2 Import and Process BOM Weather Data

2.1 Synoptic Data

Hourly Observations (1 to 24 observations per day)

# Import and summarise BOM synoptic data (hourly observations)
bom_syno <- fread("BOM/Synoptic/HC06D_Data_099005_9999999910800646.txt") %>%
            dplyr::select(year = 'Year', 
                          month = 'Month', 
                          day = 'Day', 
                          hour = 'Hour',
                          air_temperature = 'Air temperature in Degrees C',
                          dewpoint_temperature = 'Dew point temperature in Degrees C',
                          wetbulb_temperature = 'Wet bulb temperature in Degrees C',
                          wind_speed = 'Wind speed measured in km/h',
                          sea_level_pressure = 'Mean sea level pressure in hPa',
                          ) %>%
            dplyr::mutate(date = make_date(year, month, day),
                          season = if_else(month(date) >= start_month, year(date), year(date) - 1)
                          ) %>%
            dplyr::mutate(across(c(air_temperature, dewpoint_temperature, wetbulb_temperature,
                                   wind_speed, sea_level_pressure), as.numeric)) %>%
            dplyr::group_by(season, date, year, month, day) %>%
            dplyr::summarise(air_temperature     = if_else(any(!is.na(air_temperature)),     mean(air_temperature, na.rm = TRUE), NA_real_),
                             dewpoint_temperature= if_else(any(!is.na(dewpoint_temperature)),mean(dewpoint_temperature, na.rm = TRUE), NA_real_),
                             wetbulb_temperature = if_else(any(!is.na(wetbulb_temperature)), max(wetbulb_temperature, na.rm = TRUE), NA_real_),
                             wind_speed_mean     = if_else(any(!is.na(wind_speed)),          mean(wind_speed, na.rm = TRUE), NA_real_),
                             wind_speed_max      = if_else(any(!is.na(wind_speed)),          max(wind_speed, na.rm = TRUE), NA_real_),
                             sea_level_pressure  = if_else(any(!is.na(sea_level_pressure)),  mean(sea_level_pressure, na.rm = TRUE), NA_real_),
                             .groups = "drop"
                             )

2.2 BOM Daily data

# Import daily observations
bom_daily <- fread("BOM/Daily/DC02D_Data_099005_9999999910804711.txt") %>%
             dplyr::select(year = 'Year', 
                           month = 'Month', 
                           day = 'Day',
                           air_temperature_min = 'Minimum temperature in 24 hours before 9am (local time) in Degrees C',
                           air_temperature_max = 'Maximum temperature in 24 hours after 9am (local time) in Degrees C',
                           precipitation = 'Precipitation in the 24 hours before 9am (local time) in mm',
                           gust_speed = 'Speed of maximum wind gust in km/h',
                           gust_direction = 'Direction of maximum wind gust in degrees',
                           solar_exposure = 'Total daily global solar exposure - derived from satellite data in kWh.m-2'
                           ) %>%
              dplyr::mutate(date = make_date(year, month, day),
                            season = if_else(month(date) >= start_month, year(date), year(date) - 1),
                            solar_radiation = solar_exposure * 1000 / 24  # Convert kWh/m² to W/m²
                            ) %>%
              dplyr::select(season, date, year, month, day, everything())

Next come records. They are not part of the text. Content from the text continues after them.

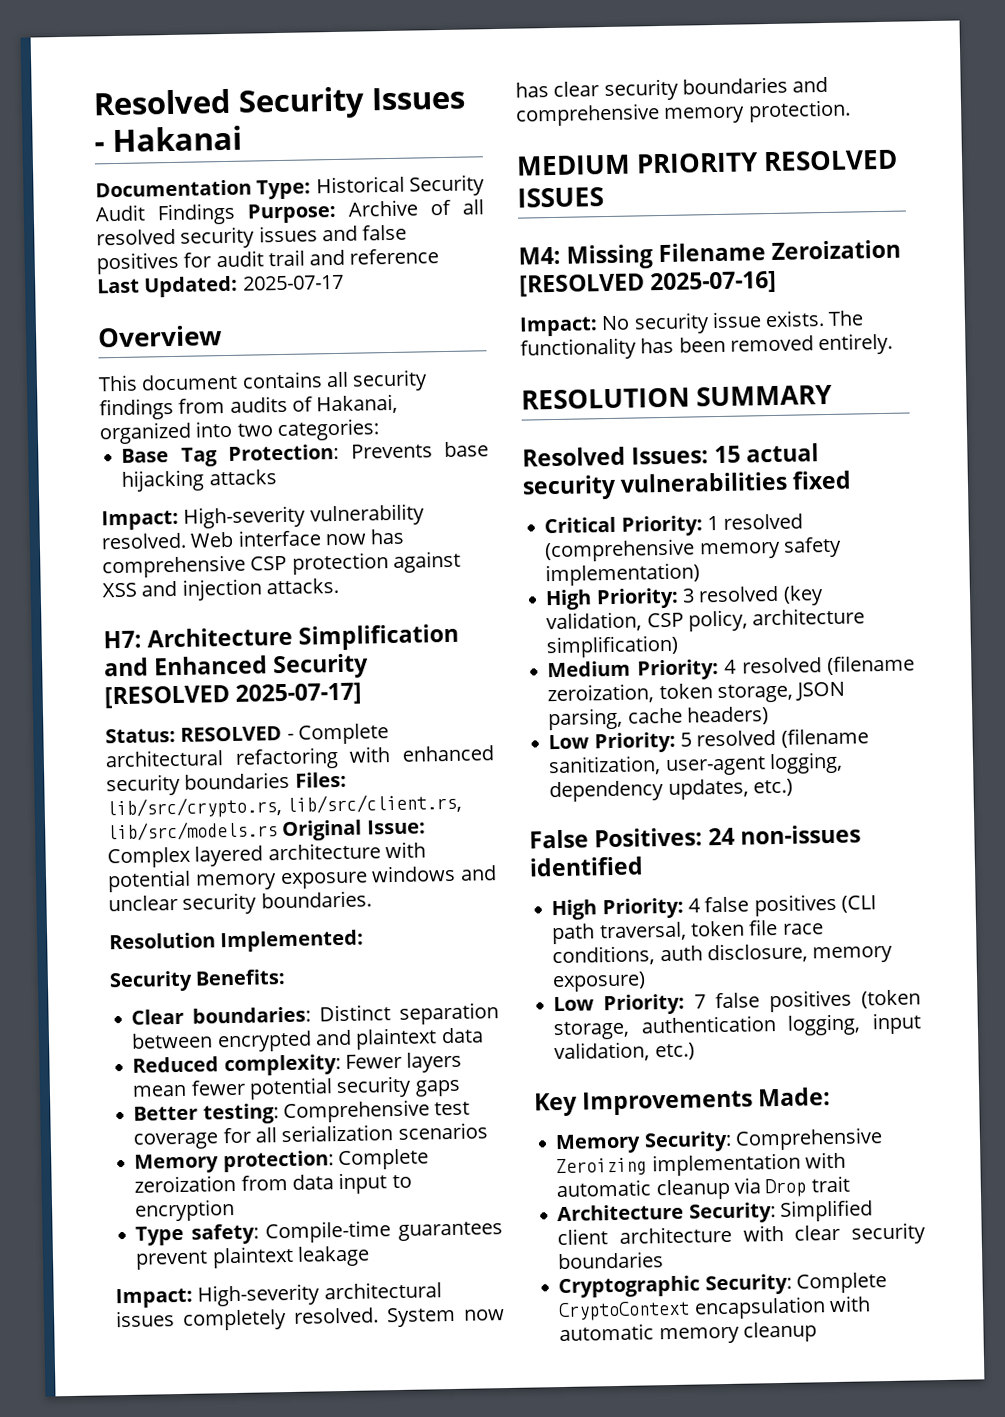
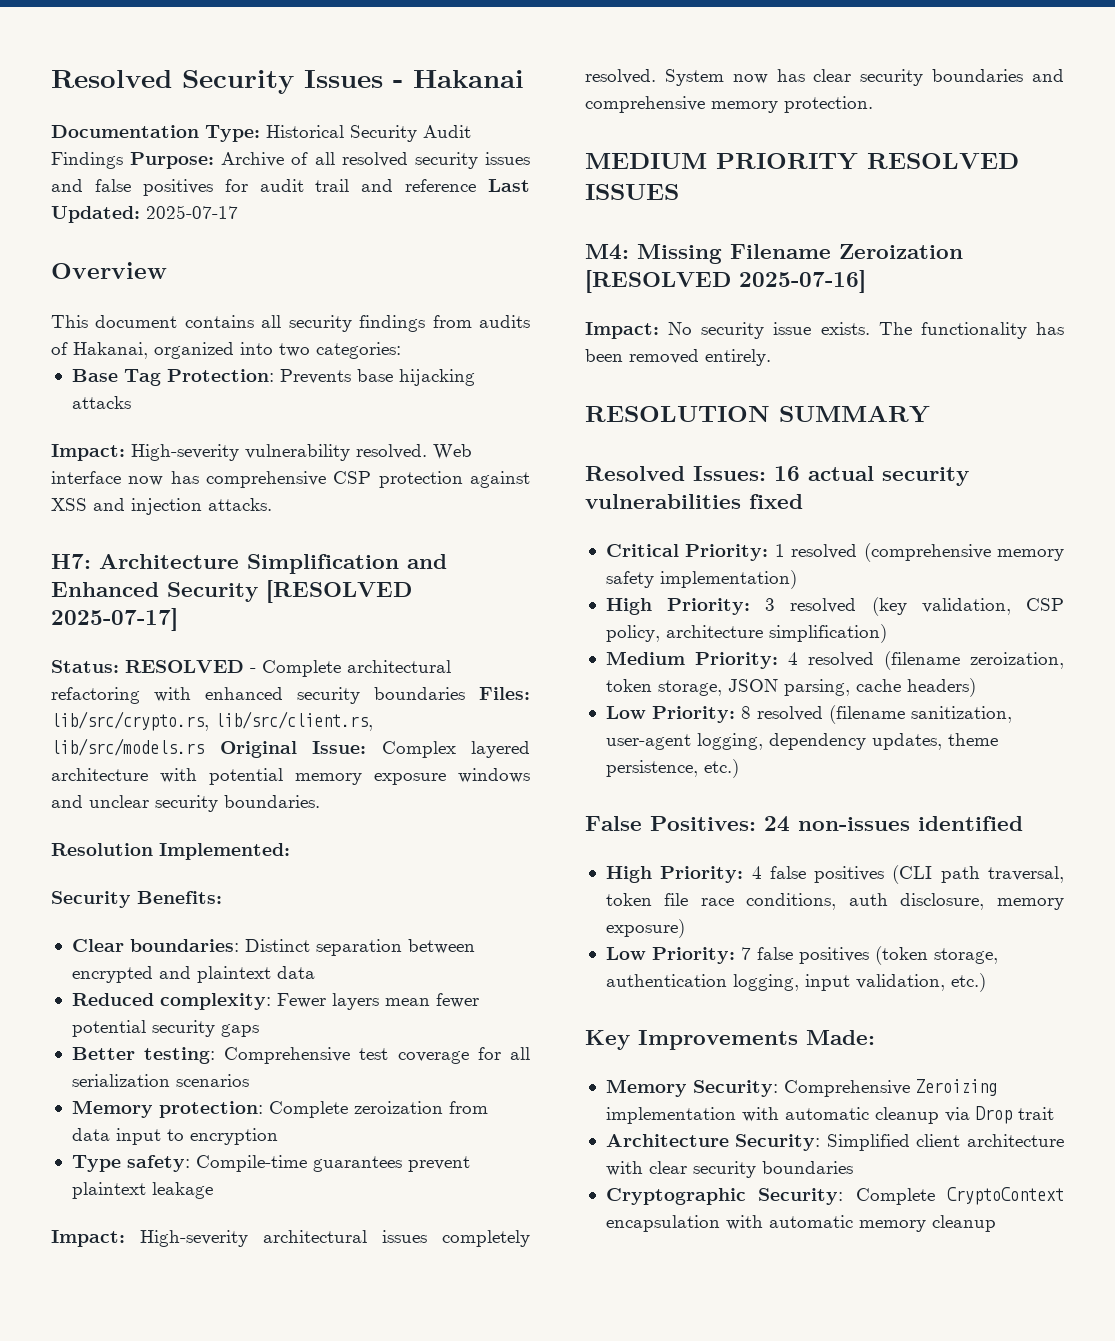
- Resolved Issues: 15 actual security vulnerabilities fixed
+ Resolved Issues: 16 actual security vulnerabilities fixed
- Low Priority: 5 resolved (filename sanitization, user-agent logging, dependency updates, etc.)
+ Low Priority: 8 resolved (filename sanitization, user-agent logging, dependency updates, theme persistence, etc.)

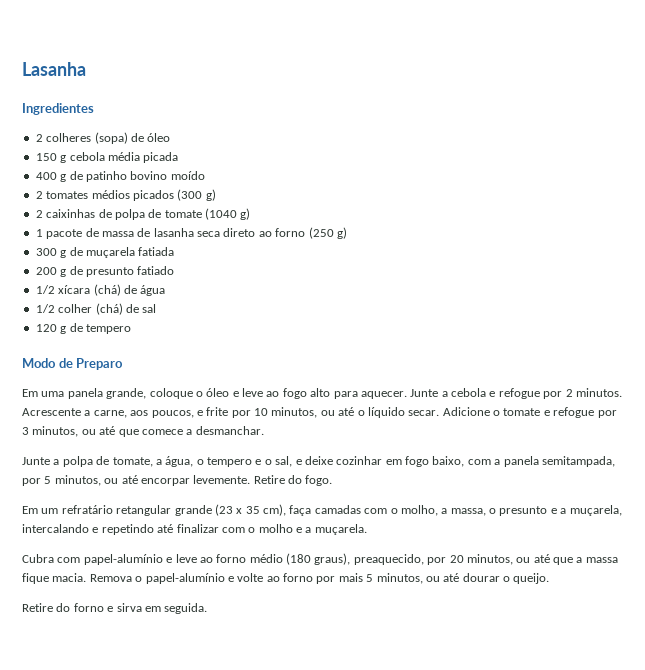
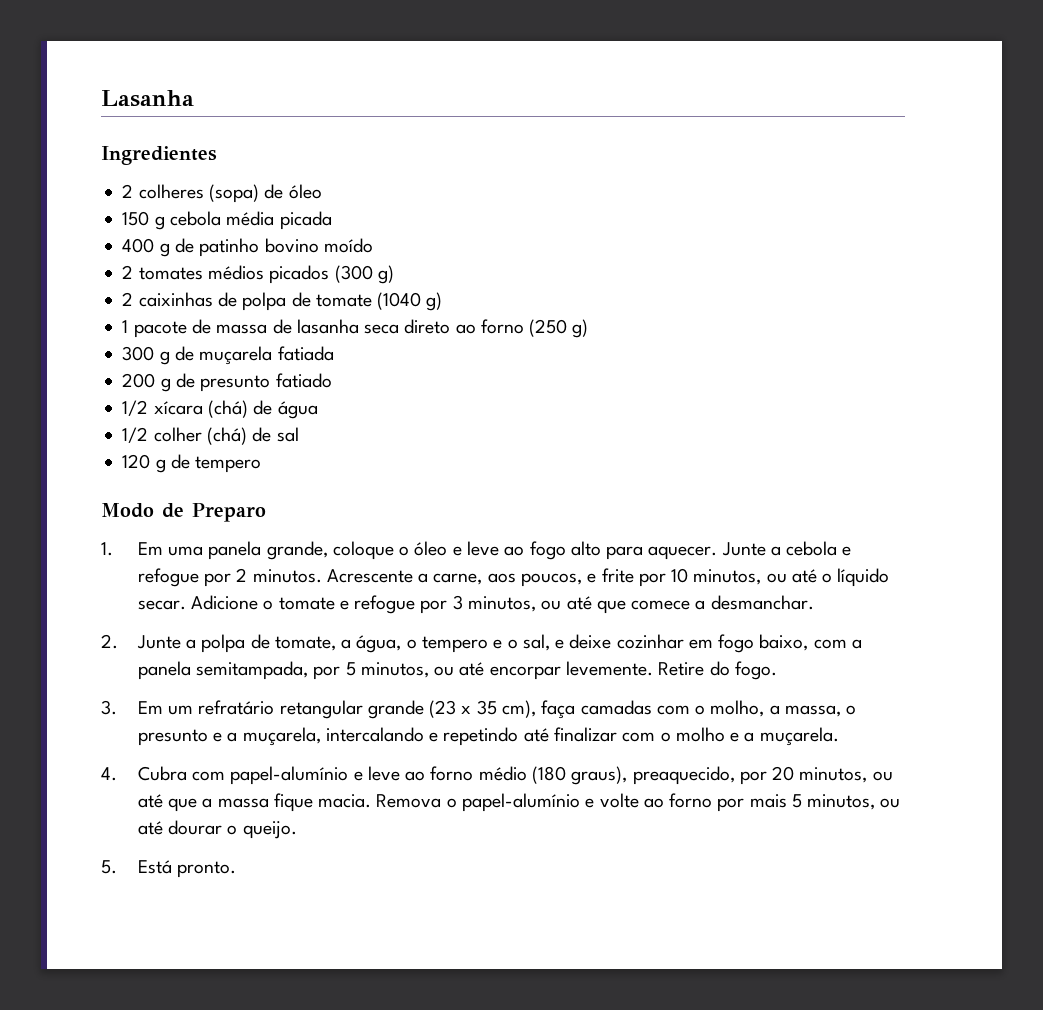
- Em uma panela grande, coloque o óleo e leve ao fogo alto para aquecer.
+ 1. Em uma panela grande, coloque o óleo e leve ao fogo alto para aquecer.
- Junte a polpa de tomate, a água, o tempero e o sal, e deixe cozinhar em fogo baixo, com a panela semitampada, por 5 minutos, ou até encorpar levemente.
+ 2. Junte a polpa de tomate, a água, o tempero e o sal, e deixe cozinhar em fogo baixo, com a panela semitampada, por 5 minutos, ou até encorpar levemente.
- Em um refratário retangular grande (23 x 35 cm), faça camadas com o molho, a massa, o presunto e a muçarela, intercalando e repetindo até finalizar com o molho e a muçarela.
+ 3. Em um refratário retangular grande (23 x 35 cm), faça camadas com o molho, a massa, o presunto e a muçarela, intercalando e repetindo até finalizar com o molho e a muçarela.
- Cubra com papel-alumínio e leve ao forno médio (180 graus), preaquecido, por 20 minutos, ou até que a massa fique macia.
+ 4. Cubra com papel-alumínio e leve ao forno médio (180 graus), preaquecido, por 20 minutos, ou até que a massa fique macia.
- Retire do forno e sirva em seguida.
+ 5. Está pronto.

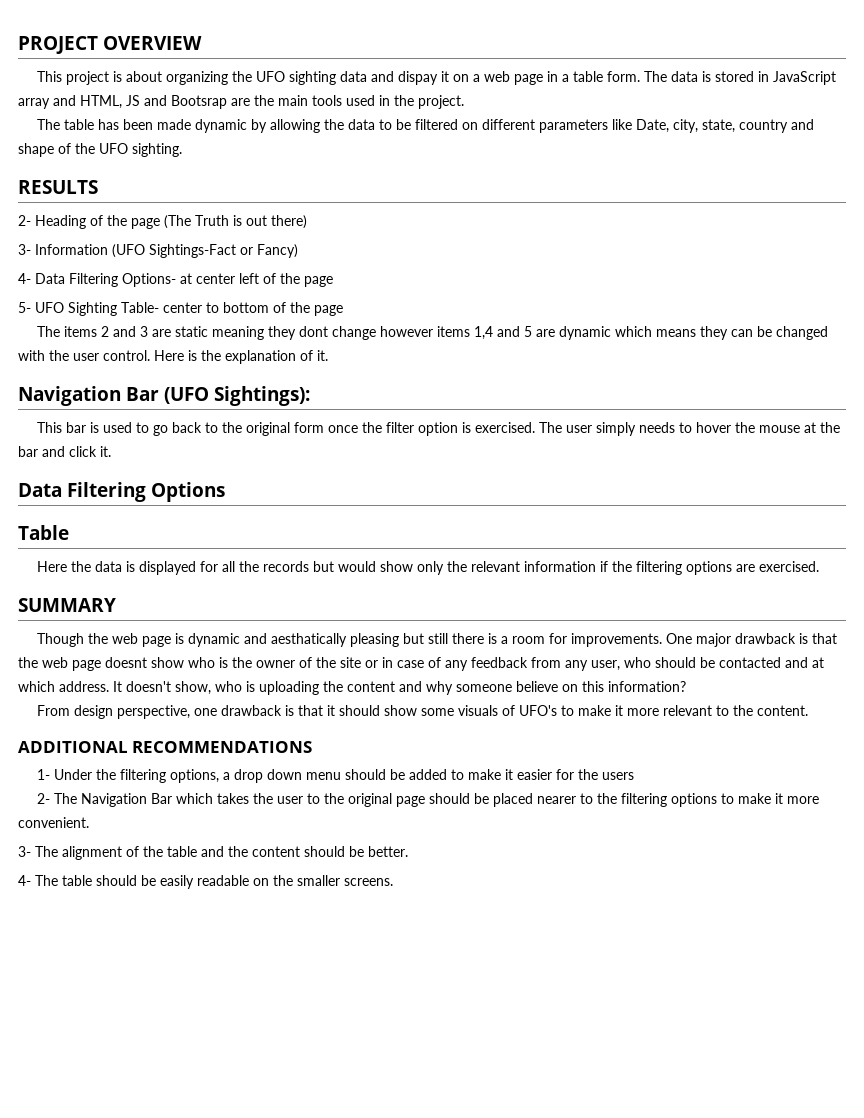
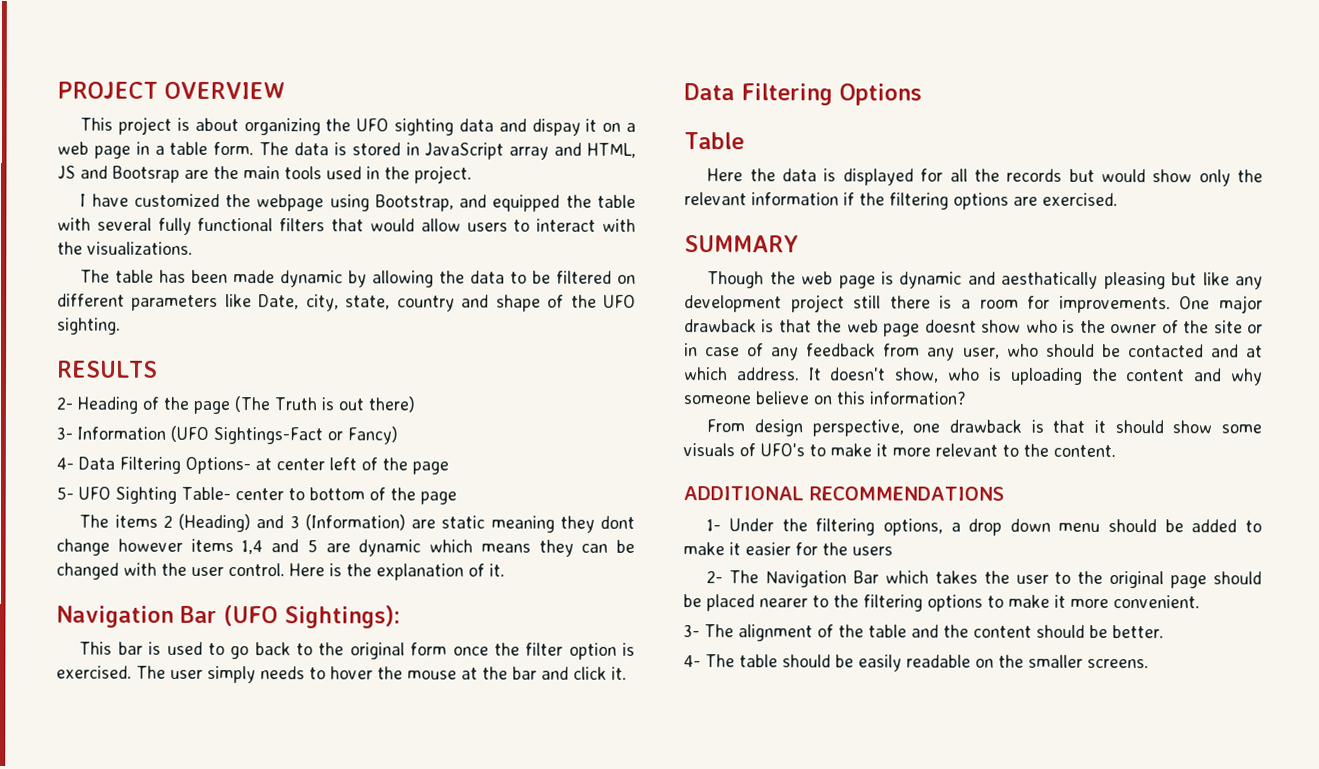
+ I have customized the webpage using Bootstrap, and equipped the table with several fully functional filters that would allow users to interact with the visualizations.
- The items 2 and 3 are static meaning they dont change however items 1,4 and 5 are dynamic which means they can be changed with the user control.
+ The items 2 (Heading) and 3 (Information) are static meaning they dont change however items 1,4 and 5 are dynamic which means they can be changed with the user control.
- Though the web page is dynamic and aesthatically pleasing but still there is a room for improvements.
+ Though the web page is dynamic and aesthatically pleasing but like any development project still there is a room for improvements.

# Merge with synoptic data
bom_daily <- merge(bom_daily, bom_syno,
                   by = c("season", "date", "year", "month", "day"),
                   all = TRUE
                   )

2.3 Finalise Dataset and Generate Summary

# Ensure date is in Date format and remove duplicate rows (if any)
bom_daily <- bom_daily %>%
             dplyr::mutate(date = as.Date(date)) %>%
             dplyr::distinct(date, .keep_all = TRUE) %>%
             dplyr::select(season, date, year, month, day,
                           precipitation
                           ) %>%
             dplyr::arrange(date) %>%
             as.data.frame()


# Note: We are only interested in precipitation-related indices, as other weather variables are not considered to affect breeding success in burrowing seabirds. The burrows provide a thermal refuge, protecting the birds from most weather elements, including both extreme heat and cold conditions. Additionally, given the topography of these islands, their location of breeding habitats, the population is unlikely to be affected by wave conditions.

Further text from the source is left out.